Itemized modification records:
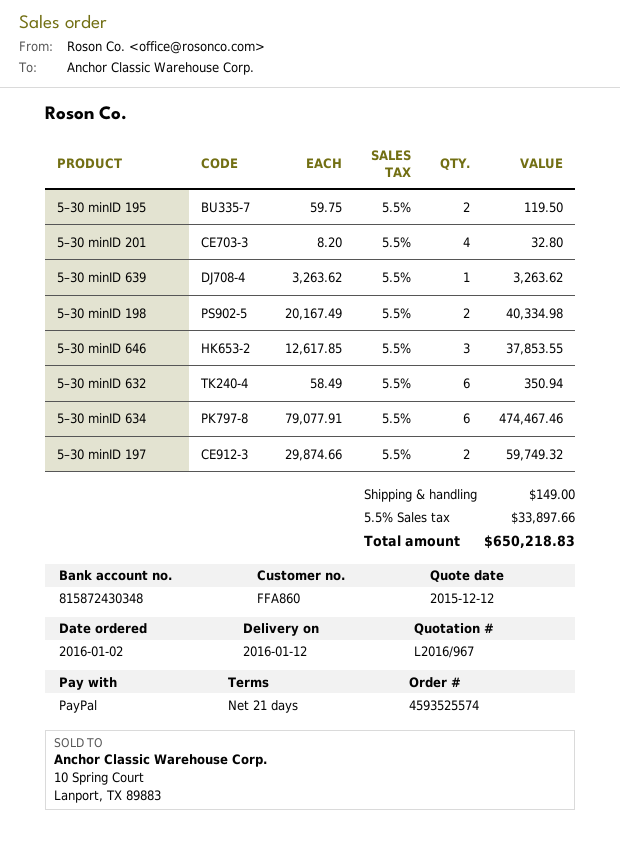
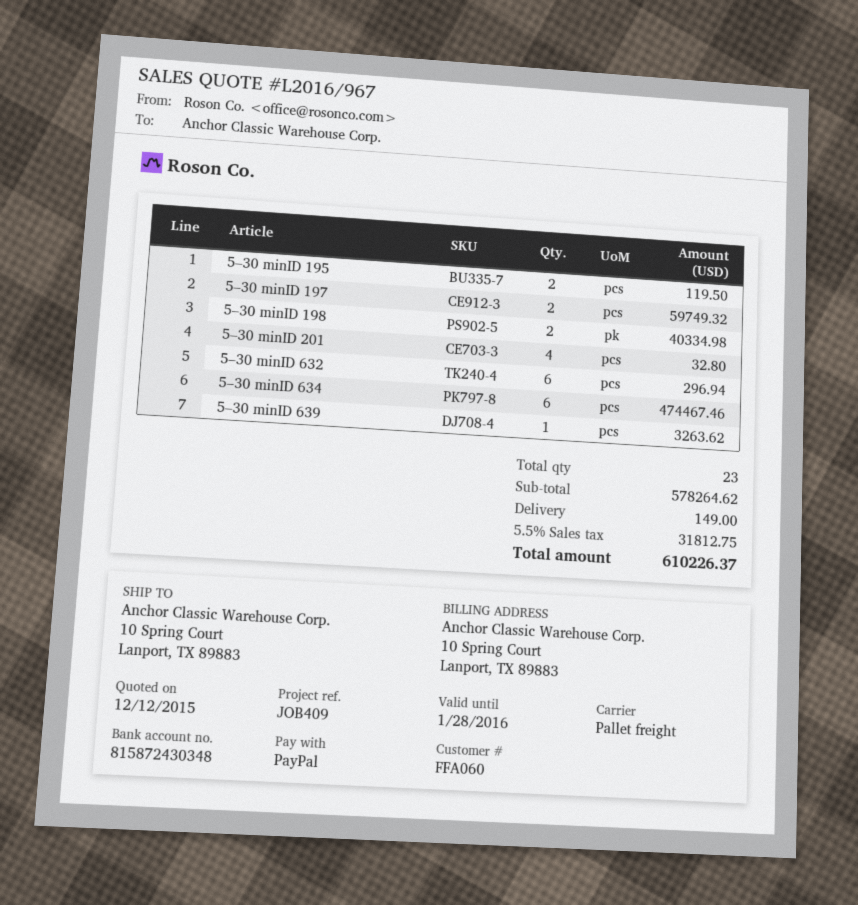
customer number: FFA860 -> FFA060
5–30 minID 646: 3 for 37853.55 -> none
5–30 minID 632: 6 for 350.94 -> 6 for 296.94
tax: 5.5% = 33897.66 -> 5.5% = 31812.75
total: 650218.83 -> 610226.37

Required work
Since pictures are not part of the copy, set down only the remaining data exactly.

Output of the task
customer number: FFA860 -> FFA060
5–30 minID 646: 3 for 37853.55 -> none
5–30 minID 632: 6 for 350.94 -> 6 for 296.94
tax: 5.5% = 33897.66 -> 5.5% = 31812.75
total: 650218.83 -> 610226.37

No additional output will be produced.